§ **REQUIREMENT**
Find every line in the records below that holds the word "titlebar", and copy each one.

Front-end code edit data
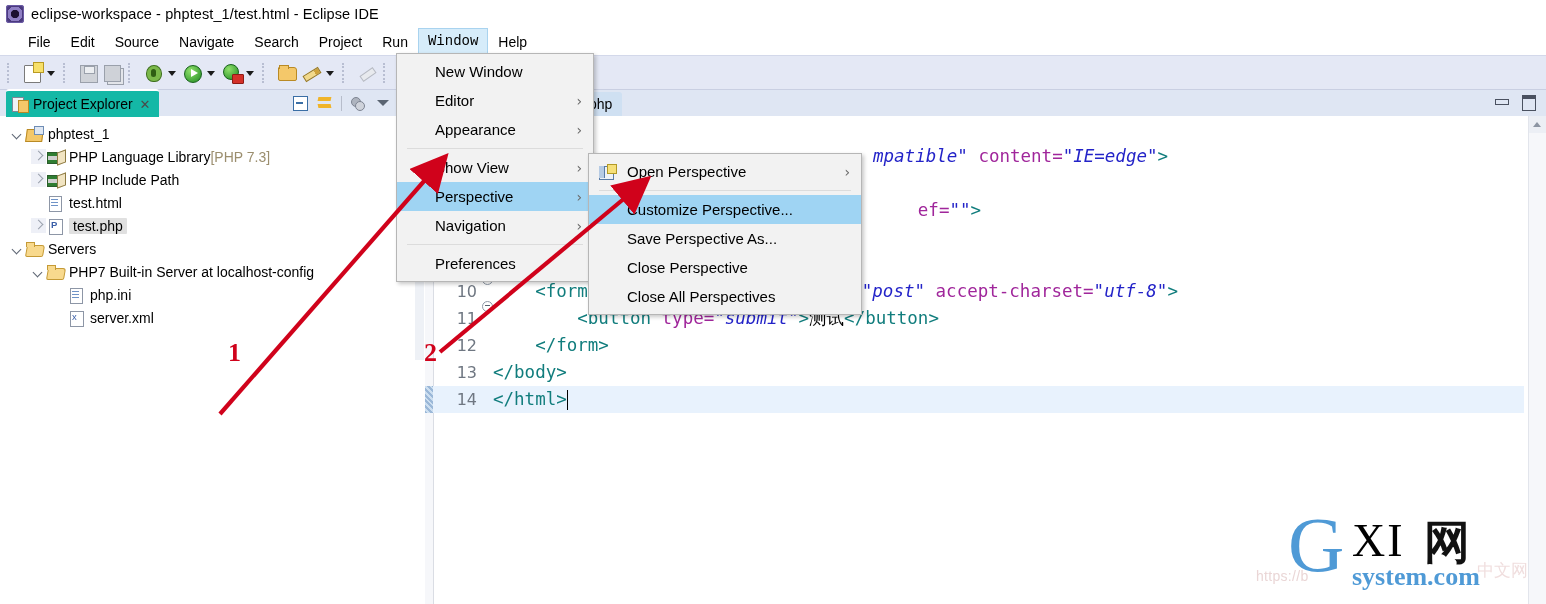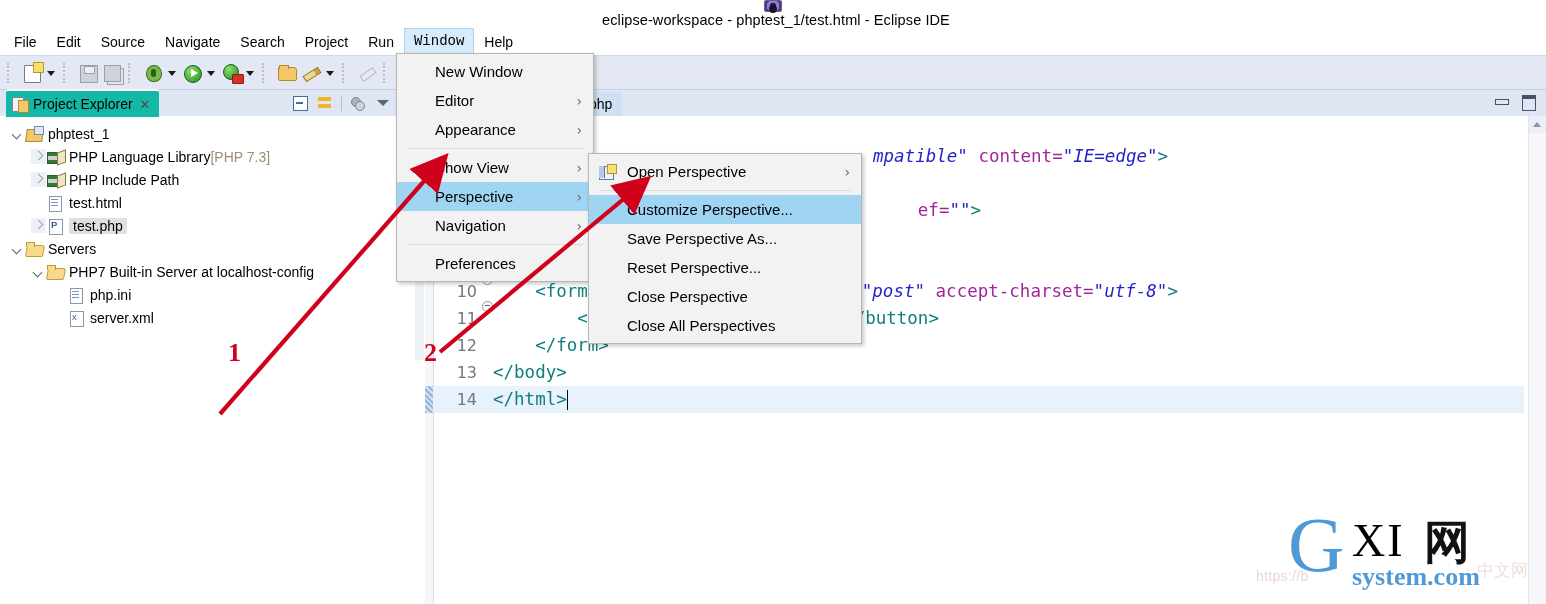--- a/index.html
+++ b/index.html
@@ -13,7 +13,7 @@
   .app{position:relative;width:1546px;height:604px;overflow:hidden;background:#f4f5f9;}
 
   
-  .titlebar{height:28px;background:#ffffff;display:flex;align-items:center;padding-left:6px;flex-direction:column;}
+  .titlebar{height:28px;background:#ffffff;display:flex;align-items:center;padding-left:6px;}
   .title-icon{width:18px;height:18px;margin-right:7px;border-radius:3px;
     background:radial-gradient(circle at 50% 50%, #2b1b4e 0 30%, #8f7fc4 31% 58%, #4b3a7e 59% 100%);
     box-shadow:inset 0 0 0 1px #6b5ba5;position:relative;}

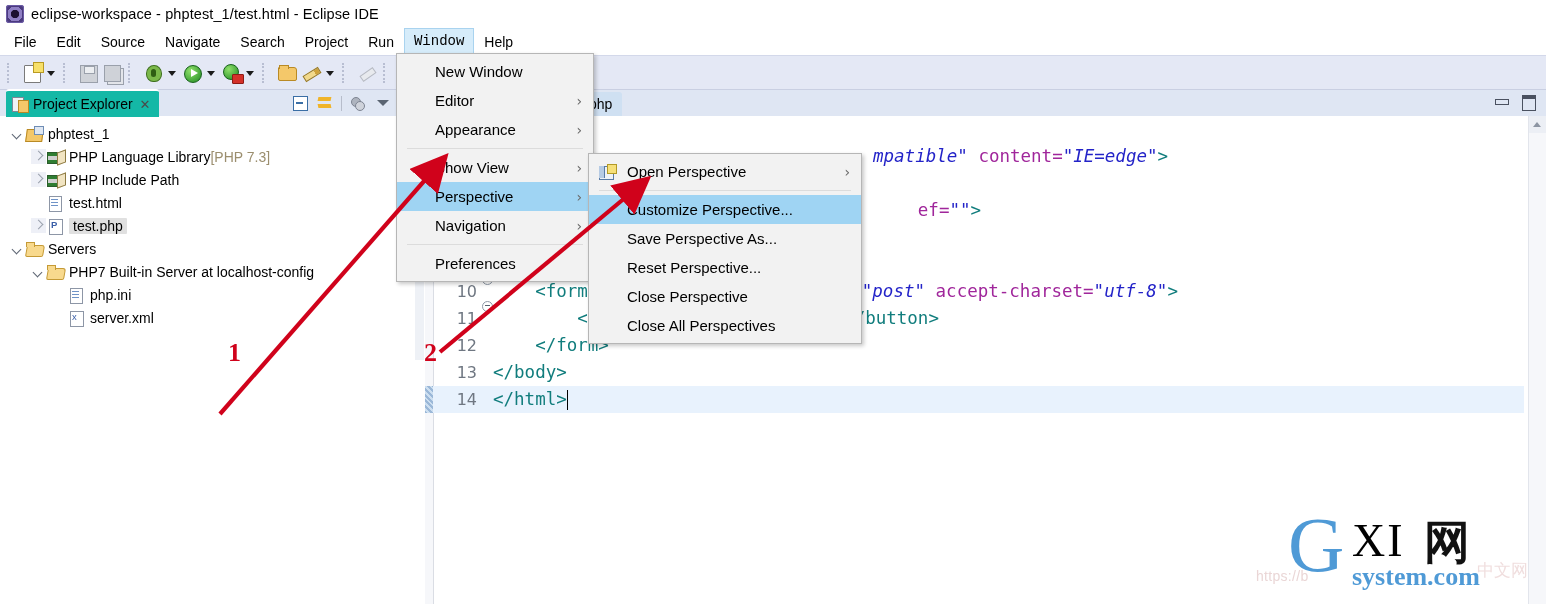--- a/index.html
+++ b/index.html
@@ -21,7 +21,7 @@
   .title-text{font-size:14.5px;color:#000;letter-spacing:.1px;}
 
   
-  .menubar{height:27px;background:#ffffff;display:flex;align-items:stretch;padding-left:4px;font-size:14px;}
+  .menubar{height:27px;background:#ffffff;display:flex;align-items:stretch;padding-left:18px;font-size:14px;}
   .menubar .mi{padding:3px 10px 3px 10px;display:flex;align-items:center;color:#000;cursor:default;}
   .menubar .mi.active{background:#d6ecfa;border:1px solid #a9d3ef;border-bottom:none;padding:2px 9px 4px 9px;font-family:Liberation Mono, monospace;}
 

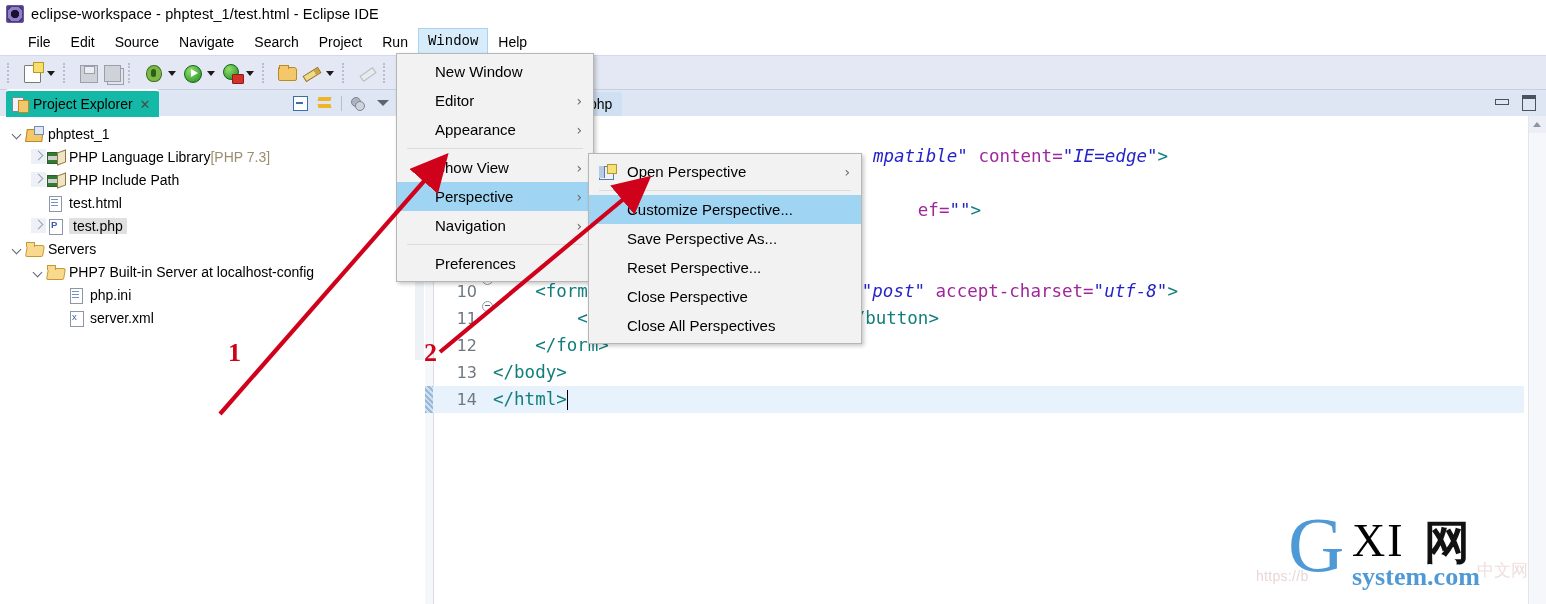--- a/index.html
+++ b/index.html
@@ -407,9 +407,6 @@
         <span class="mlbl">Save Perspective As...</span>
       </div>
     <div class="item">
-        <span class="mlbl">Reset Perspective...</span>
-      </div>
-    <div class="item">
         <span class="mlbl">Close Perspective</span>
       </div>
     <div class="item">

§ **FINISHED EXERCISE**
-  .titlebar{height:28px;background:#ffffff;display:flex;align-items:center;padding-left:6px;flex-direction:column;}
+  .titlebar{height:28px;background:#ffffff;display:flex;align-items:center;padding-left:6px;}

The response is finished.